O blog Kitschnet citou, no seu último post (9 de Fevereiro), o psicólogo norte-americano Joshua D. Green e a sua reinterpretação neuroética do problema filosófico do "Trolley" ("carro eléctrico", numa tradução livre).
Esse problema foi formulado, pela primeira vez, pela filósofa britânica Philippa Foot no seu artigo "The Problem of Abortion and the Doctrine of the Double Effect" (Virtues and Vices, Oxford, Blackwell, 1978). A questão foi retomada intensivamente pela filósofa norte-americana do MIT Judith Jarvis Thomson.
Qual é o problema?
Um carro eléctrico move-se descontrolado numa linha. No seu caminho estão cinco pessoas a trabalhar e essas pessoas vão certamente morrer. Só que você, no limite, pode desviar o carro eléctico para uma outra linha onde se encontra apenas uma pessoa. Acha que deve desviar o carro eléctrico?
Utilizemos uma ilustração de Joshua Green:
A grande maioria das pessoas não hesitaria em responder que sim.
Agora imagine-se a variante pensada por Judith Jarvis Thompson:
Um carro eléctrico move-se descontroladamente em direcção a cinco pessoas. Você está numa ponte por cima da linha onde se encontra igualmente outra pessoa, bem gordinha. A única hipótese razoável de parar o carro eléctrico é empurrar o gordo de forma a que ele caia na linha, abrandando o movimento do carro e salvando as outras cinco pessoas. Acha que deve empurrá-lo e, assim, matá-lo?
Novamente uma imagem de Joshua Green:
Aqui as posições dividem-se. Umas pessoas dizem que sim; a maioria diz que não. E, no entanto, o problema ético é o mesmo. A única diferença é que, no primeiro caso, a acção é feita à distância, sem contacto com a vítima; no segundo caso, pode-se dizer que há um "toque pessoal"...
Através de várias experiências, Joshua Green mostrou que as áreas do cérebro que se activam, no primeiro caso, são diferentes das do segundo. E a razão é simples: a decisão no segundo caso desperta emoções muito mais fortes do que no primeiro.
Poder-se-á concluir que as nossas decisões morais não são habitualmente racionais (apesar de nós pensarmos que sim), mas apenas fundadas nos diferentes contextos afectivos? E, se é assim, não deveriam basear-se em critérios éticos racionais?
Mas observemos uma terceira variante do caso, descrita por Philippa Foot:
Um médico pode salvar cinco doentes terminais transplantando cinco órgãos de uma pessoa saudável.

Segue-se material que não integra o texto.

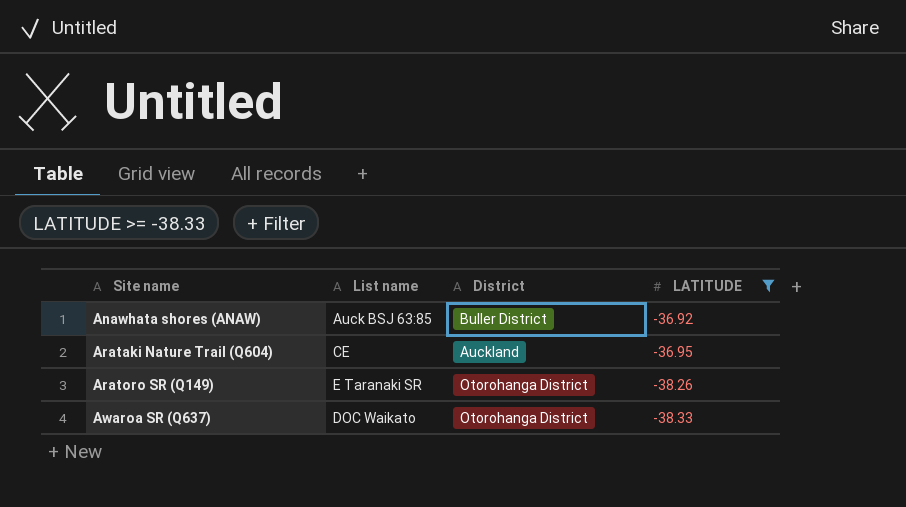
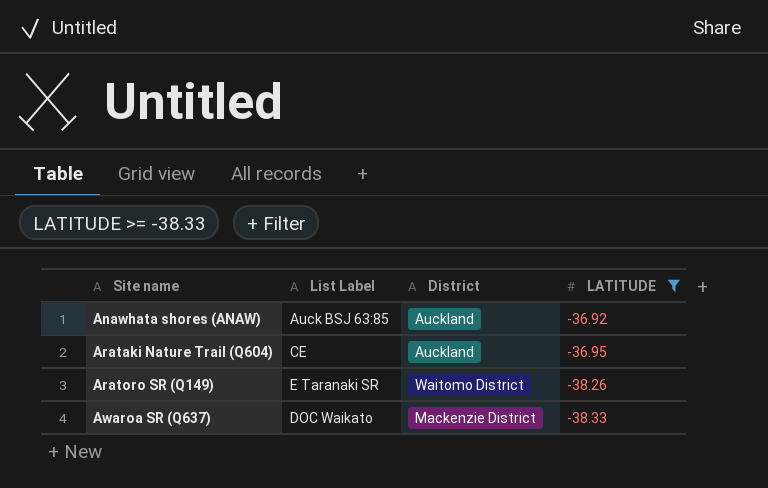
column name: List name -> List Label
Anawhata shores (ANAW) | District: Buller District -> Auckland
Aratoro SR (Q149) | District: Otorohanga District -> Waitomo District
Awaroa SR (Q637) | District: Otorohanga District -> Mackenzie District

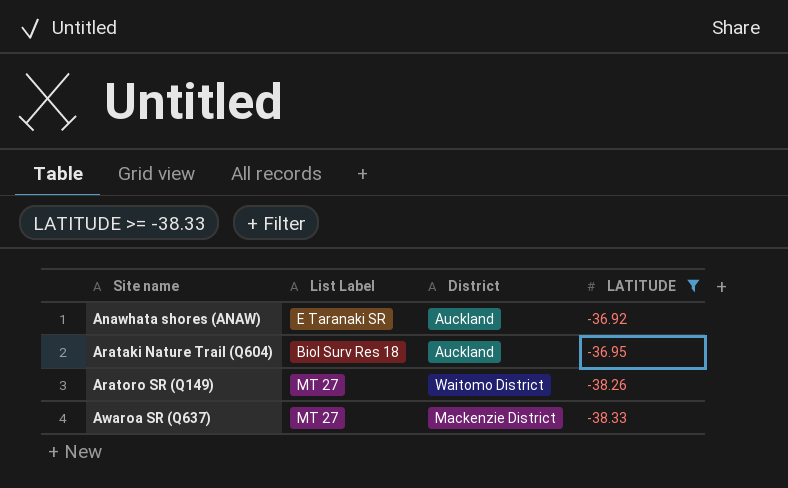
Anawhata shores (ANAW) | List Label: Auck BSJ 63:85 -> E Taranaki SR
Arataki Nature Trail (Q604) | List Label: CE -> Biol Surv Res 18
Aratoro SR (Q149) | List Label: E Taranaki SR -> MT 27
Awaroa SR (Q637) | List Label: DOC Waikato -> MT 27

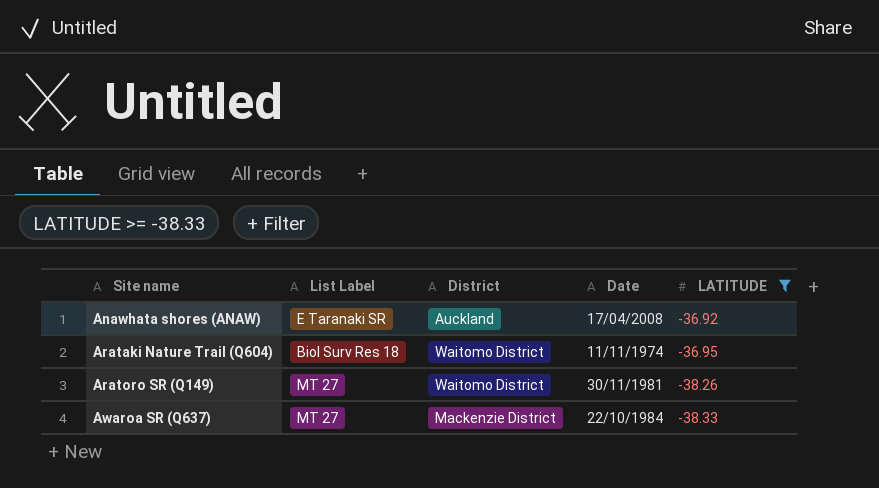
column Date | position: none -> 4
Arataki Nature Trail (Q604) | District: Auckland -> Waitomo District

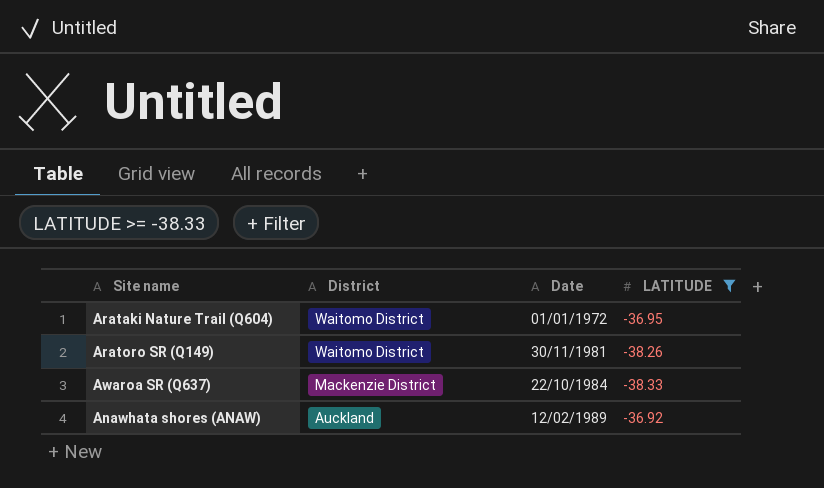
row order: Site name ascending -> District descending
column List Label | position: 2 -> none
Arataki Nature Trail (Q604) | Date: 11/11/1974 -> 01/01/1972
Anawhata shores (ANAW) | Date: 17/04/2008 -> 12/02/1989

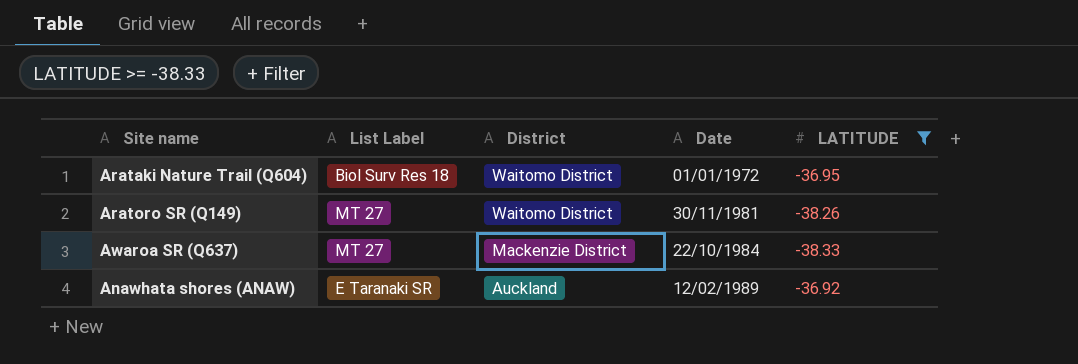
column List Label | position: none -> 2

Pode fazê-lo, sem o consentimento desta última?
Em termos racionais, não vejo grande diferença em relação aos dois casos anteriores, mas quase todos nós rejeitaríamos moralmente esta hipótese...
Como sair deste impasse? Embora Joshua Green pareça, no limite, inclinar-se para uma solução utilitarista, relembro a intenção de Philippa Foot: mostrar que as soluções utilitaristas (uma acção é correcta quando aumenta o bem para o maior número possível de pessoas) e dentológicas (uma acção é correcta quando respeita a dignidade pessoal) são sempre soluções possíveis, mas limitadas. Segundo ela, precisamos de uma nova teoria ética, a que ela designou, na linha de Anscombe, ética das virtudes.
4 comentários:
Porque é que nestes dilemas não se inclui a hipótese do auto-sacrifício?
Porque o que está em causa não é o conflito entre egoísmo e altruísmo, mas, sim, o direito de matar para poder salvar outros.
Acho que as pessoas sentem os dois casos como muito diferentes não tanto pelo "toque pessoal" mas porque a alegação da vítima ser gorda não é suficientemente verosímil (trata-se de parar um eléctrico e tanto faz a pessoa ser magra ou gorda)tornando-se claro para o decisor que também poderia contemplar o auto-sacrifício. O primeiro caso trata do direito de provocar uma morte para salver outros enquanto no segundo está também presente o conflito entre egoísmo e altruísmo
Se eu tenho a crença, no segundo caso, de que o acto de empurrar a pessoa gorda não vai alterar nada, então não vejo qualquer razão nem para a empurrar nem para me auto-sacrificar... mas se eu tenho a crença de que ao empurrar a pessoa gorda posso evitar um acidente maior, então o problema ético do direito de matar surge com toda a nitidez. A reacção emotiva no segundo caso é, no fundo, bem conhecida, embora só agora tenha sido estudada em termos neuroéticos. Por exemplo, um piloto de guerra pode causar a morte a milhares de pessoas com grande frieza; mas se tivesse que matar as mesmas pessoas face a face, a situação emotiva seria totalmente diferente... onde poderia invocar a questão do altruísmo, seria hipoteticamente no terceiro caso; mas mesmo aqui não é o par egoísmo/altruísmo que está em causa.